Last August, I undertook my first social media detox and removed all my social media apps – Facebook, Instagram, Twitter, SnapChat and Pinterest – from my phone for two weeks while I was on family vacation with my three girls in Calgary.

It was my first taste of freedom from our instant update, click bait, thumbs-up gratification life.

I was rewarded with mental clarity, focus, and presence. The boredom gaps that I was filling with my mindless cell phone wandering were replaced with being in the moment with my girls – a richer, more fulfilling, and in-tuned way of life. I decided to make it a quarterly routine, and I’ll share why you should consider a social media spring detox.

I’m in the midst of completing my Bachelor of Arts degree from the University of Athabasca and I’m always staring at a screen. All of my textbooks and readings are digital, I constantly write in word documents, and if I add social media to my day I tally an unnatural amount of screen time. I can feel my body protesting with strained eyes, tight shoulders and a sore wrist that I suspect may be the beginnings of carpal tunnel.

The majority of our workforce now survives from starting at screens; we are an army of digital slaves. The leader of this digital army is Facebook CEO, Mark Zukerberg. His testimony before the US Senate last week, a deadpan performance that left me wondering if his company sent an android in his place, is the type of robotic affect I see in people.

His answer that Facebook should not be regulated, even after the privacy invasion of 87 million people in which their data was harvested by a quiz app and obtained to Cambridge Analytica, and the fact that Zuckerberg lied about users being able to delete their data (it’s not deleted, just moved around) was my incentive to take a FB break.

Besides our privacy invasion, social media steals something sacred from us that no generation before us has had to combat: our spaces of boredom, and the time we need to tune into ourselves, our thoughts, desires, dreams, and awareness of our wounds that need healing. The only way for these spaces to open up requires stillness and silence.

It’s a challenge to find stillness and silence in a society filled with screens. Friends, family and corporations douse us with a fire hose of information/misinformation, fake realities, and we build a comparison chart that breeds contempt and self-loathing. How can she afford that vacation? How did he get that promotion – I should be further along in my career! Their kids are perfect, but do they have a post about it every day?! How did she lose all that weight, and why can’t I?!

Even the creator of the most famous screens in history, the iPad and iPhone, Steve Jobs stated in a magazine interview on that he didn’t allow his children to use his technology, "We actually we don't allow the iPad in the home. We think it's too dangerous for them in effect."

The “effect” Jobs speaks of is the rewiring of our brains due to the dopamine feedback loop built into social media. The former vice president of Facebook’s user growth, Chamath Palihapitiya states in an interview posted on the website, nakedcapitalism.com, “The short-term, dopamine-driven feedback loops we’ve created are destroying how society works.” He’s referring to the instant gratification we receive through artificial “likes, hearts and thumbs-ups.” This fake form of communication is destroying our ability to have relationships built on face-to-face interactions.

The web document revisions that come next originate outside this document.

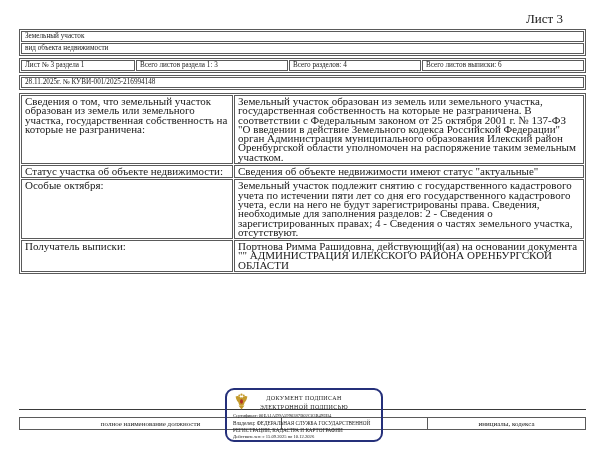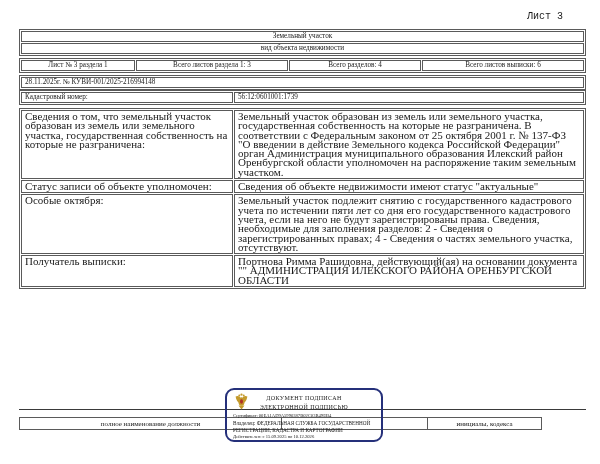--- a/index.html
+++ b/index.html
@@ -7,7 +7,7 @@
   body { font-family:"Liberation Serif","DejaVu Serif",serif; color:#1a1a1a; }
   .page { position:relative; width:600px; height:464px; background:#fff; overflow:hidden; }
 
-  .sheet-label { position:absolute; top:11px; right:37px; font-size:10px;font-family:Liberation Mono, monospace; }
+  .sheet-label { position:absolute; top:11px; right:37px; font-size:13px; }
 
   .content { position:absolute; top:29px; left:19px; width:567px; }
 

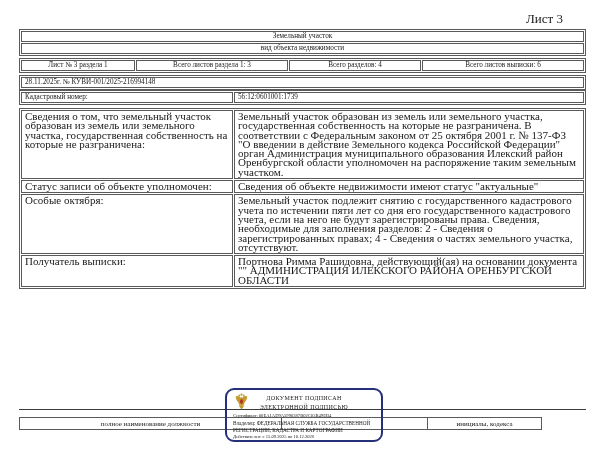--- a/index.html
+++ b/index.html
@@ -15,7 +15,7 @@
               border:1px solid #5a5a5a; table-layout:fixed; }
   table.tbl td { border:1px solid #5a5a5a; font-size:7.2px; line-height:9px;
                  padding:0 3px; vertical-align:top; background:#fff; }
-  td.c { text-align:center; }
+  td.c { }
   .gap2 { height:2px; } .gap3 { height:3px; }
 
   table.main td { font-size:11px; line-height:9.3px; padding:1px 3px 1px 3px; }

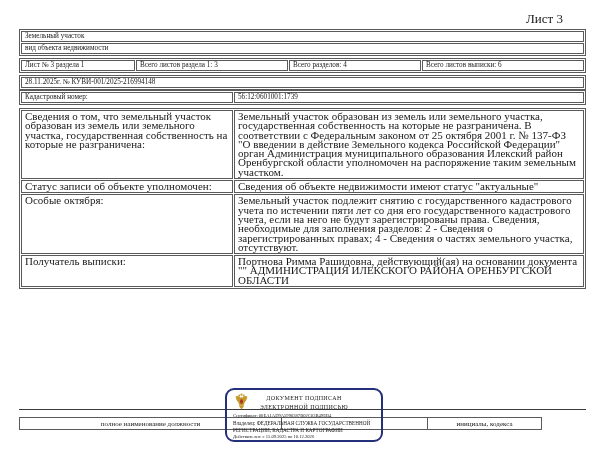--- a/index.html
+++ b/index.html
@@ -93,18 +93,6 @@
     </tbody>
       </table>
 
-    <table class="tbl">
-      <colgroup>
-          <col class="left-col">
-          <col>
-        </colgroup>
-      <tbody>
-          <tr>
-        <td>Кадастровый номер:</td>
-        <td>56:12:0601001:1739</td>
-      </tr>
-    </tbody>
-      </table>
 
     <div class="gap3"></div>
 

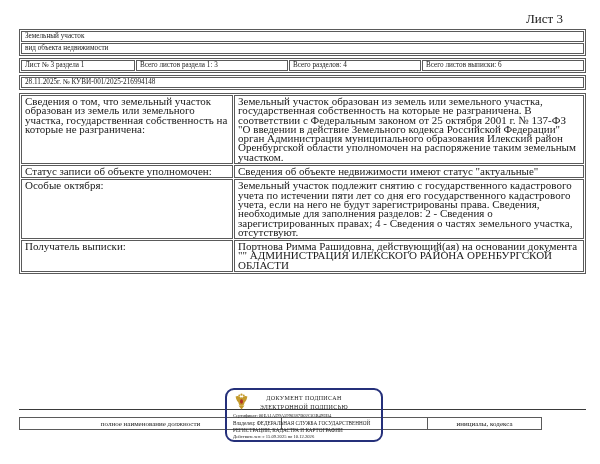--- a/index.html
+++ b/index.html
@@ -107,7 +107,7 @@
         <td>Земельный участок образован из земель или земельного участка, государственная собственность на которые не разграничена. В соответствии с Федеральным законом от 25 октября 2001 г. № 137-ФЗ "О введении в действие Земельного кодекса Российской Федерации" орган Администрация муниципального образования Илекский район Оренбургской области уполномочен на распоряжение таким земельным участком.</td>
       </tr>
       <tr>
-        <td>Статус записи об объекте уполномочен:</td>
+        <td>Статус участка об объекте недвижимости:</td>
         <td>Сведения об объекте недвижимости имеют статус "актуальные"</td>
       </tr>
       <tr>

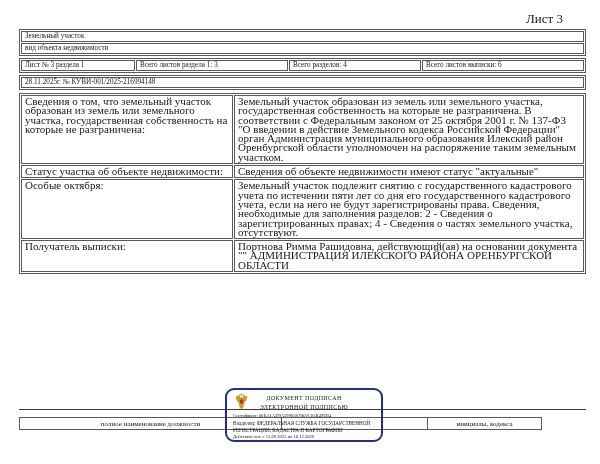--- a/index.html
+++ b/index.html
@@ -24,7 +24,7 @@
   
   .sig-line { position:absolute; top:409px; left:19px; width:567px;
               border-top:1px solid #3a3a3a; }
-  table.sig { position:absolute; top:417px; left:19px; width:523px;
+  table.sig { position:absolute; top:417px; left:19px; width:567px;
               border-collapse:collapse; table-layout:fixed; }
   table.sig td { border:1px solid #5a5a5a; font-size:7px; height:12px;
                  text-align:center; vertical-align:middle; background:transparent; }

It’s only through a social media detox that I realize the insidious nature of artificial connection at our fingertips. How all these small stolen moments of scrolling lead to a spiritual deficit and create a barrier to authentic relationships.

It also reminds me to stay in my own lane, and take responsibility for my thoughts, and deeds. When I do so, I become more productive, the quality of time I spend with people increases and most importantly, I feel peace. I don't feel pressured to “like” anyone or anything. I “like” myself without social media.

If you're considering a social media detox my best advice is to quit cold turkey. Note all the times you go to pick up your phone, and I promise you’ll be stunned by the realization that it has become an extension of your arm. Then lean into the uncomfortable silence and stillness and let your soul exhale that deep sigh it has been holding in all this time you have been disconnected from yourself.